*WORK TO COMPLETE*
Within the data that follows, how many lines carry the string "currentColor"? Give the number alone.

[DATA UNDER STUDY]

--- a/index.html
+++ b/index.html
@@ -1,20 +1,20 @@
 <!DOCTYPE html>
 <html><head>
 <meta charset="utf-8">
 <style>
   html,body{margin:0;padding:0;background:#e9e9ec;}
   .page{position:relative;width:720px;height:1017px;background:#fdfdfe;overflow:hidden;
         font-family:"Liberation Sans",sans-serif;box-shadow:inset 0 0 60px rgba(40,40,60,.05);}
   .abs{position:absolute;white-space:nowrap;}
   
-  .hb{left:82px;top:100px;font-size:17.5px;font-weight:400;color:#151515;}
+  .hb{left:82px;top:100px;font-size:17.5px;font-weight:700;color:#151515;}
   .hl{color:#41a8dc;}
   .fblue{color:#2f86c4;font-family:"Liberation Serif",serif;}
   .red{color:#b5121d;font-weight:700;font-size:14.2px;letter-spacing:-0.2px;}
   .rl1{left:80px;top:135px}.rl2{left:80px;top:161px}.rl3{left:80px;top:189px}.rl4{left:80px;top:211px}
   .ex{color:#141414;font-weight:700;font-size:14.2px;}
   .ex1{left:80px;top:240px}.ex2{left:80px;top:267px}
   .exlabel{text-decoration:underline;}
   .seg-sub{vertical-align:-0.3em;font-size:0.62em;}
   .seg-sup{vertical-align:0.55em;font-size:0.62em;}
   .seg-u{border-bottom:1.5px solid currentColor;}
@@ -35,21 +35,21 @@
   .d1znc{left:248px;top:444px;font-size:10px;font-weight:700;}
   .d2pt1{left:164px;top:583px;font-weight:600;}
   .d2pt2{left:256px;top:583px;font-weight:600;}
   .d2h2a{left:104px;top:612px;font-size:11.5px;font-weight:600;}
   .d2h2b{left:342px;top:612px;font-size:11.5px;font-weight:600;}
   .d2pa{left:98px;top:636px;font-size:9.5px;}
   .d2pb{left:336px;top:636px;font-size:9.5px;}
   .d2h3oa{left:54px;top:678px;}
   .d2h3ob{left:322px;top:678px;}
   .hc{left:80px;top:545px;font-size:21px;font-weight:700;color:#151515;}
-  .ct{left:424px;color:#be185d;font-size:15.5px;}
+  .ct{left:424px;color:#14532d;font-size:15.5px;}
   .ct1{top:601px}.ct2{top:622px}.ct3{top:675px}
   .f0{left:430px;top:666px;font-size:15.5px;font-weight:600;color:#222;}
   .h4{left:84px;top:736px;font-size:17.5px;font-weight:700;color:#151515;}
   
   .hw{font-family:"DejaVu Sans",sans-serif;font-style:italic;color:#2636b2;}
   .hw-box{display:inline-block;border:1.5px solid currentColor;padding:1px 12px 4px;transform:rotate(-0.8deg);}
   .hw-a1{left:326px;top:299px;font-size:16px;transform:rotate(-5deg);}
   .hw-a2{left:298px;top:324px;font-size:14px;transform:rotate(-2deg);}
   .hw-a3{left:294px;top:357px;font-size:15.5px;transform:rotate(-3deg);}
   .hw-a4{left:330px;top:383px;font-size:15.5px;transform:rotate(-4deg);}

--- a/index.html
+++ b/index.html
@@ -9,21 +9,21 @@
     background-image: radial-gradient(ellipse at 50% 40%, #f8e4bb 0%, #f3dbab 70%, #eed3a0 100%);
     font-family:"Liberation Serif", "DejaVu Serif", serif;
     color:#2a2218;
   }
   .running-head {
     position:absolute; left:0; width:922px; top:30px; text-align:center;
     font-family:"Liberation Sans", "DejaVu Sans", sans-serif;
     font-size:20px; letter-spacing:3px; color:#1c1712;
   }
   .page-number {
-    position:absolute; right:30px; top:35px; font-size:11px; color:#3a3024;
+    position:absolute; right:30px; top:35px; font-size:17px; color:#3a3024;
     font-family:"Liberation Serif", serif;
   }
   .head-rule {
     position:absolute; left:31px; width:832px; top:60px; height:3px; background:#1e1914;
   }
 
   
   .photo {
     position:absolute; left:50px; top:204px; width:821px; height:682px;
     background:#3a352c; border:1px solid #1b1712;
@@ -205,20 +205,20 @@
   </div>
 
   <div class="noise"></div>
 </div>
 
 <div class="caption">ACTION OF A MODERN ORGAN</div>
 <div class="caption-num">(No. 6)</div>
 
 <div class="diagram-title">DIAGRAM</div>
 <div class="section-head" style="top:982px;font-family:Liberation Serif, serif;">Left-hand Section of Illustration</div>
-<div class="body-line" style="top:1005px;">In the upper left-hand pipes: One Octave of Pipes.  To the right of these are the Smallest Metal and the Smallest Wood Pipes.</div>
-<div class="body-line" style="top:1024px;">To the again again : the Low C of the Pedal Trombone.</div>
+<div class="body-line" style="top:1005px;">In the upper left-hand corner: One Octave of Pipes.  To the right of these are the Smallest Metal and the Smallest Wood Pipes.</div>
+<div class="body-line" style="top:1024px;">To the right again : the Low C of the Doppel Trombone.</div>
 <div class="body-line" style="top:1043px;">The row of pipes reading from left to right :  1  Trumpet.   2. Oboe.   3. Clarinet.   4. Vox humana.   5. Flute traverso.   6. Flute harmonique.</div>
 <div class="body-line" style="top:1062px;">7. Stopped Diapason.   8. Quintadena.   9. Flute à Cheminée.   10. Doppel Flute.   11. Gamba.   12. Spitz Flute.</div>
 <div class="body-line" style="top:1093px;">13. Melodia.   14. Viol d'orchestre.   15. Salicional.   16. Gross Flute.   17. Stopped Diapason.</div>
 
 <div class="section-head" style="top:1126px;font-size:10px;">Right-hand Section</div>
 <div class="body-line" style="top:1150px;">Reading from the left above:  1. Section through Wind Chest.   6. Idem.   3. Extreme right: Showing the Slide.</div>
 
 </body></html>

[/DATA UNDER STUDY]

*THE ANSWER*
2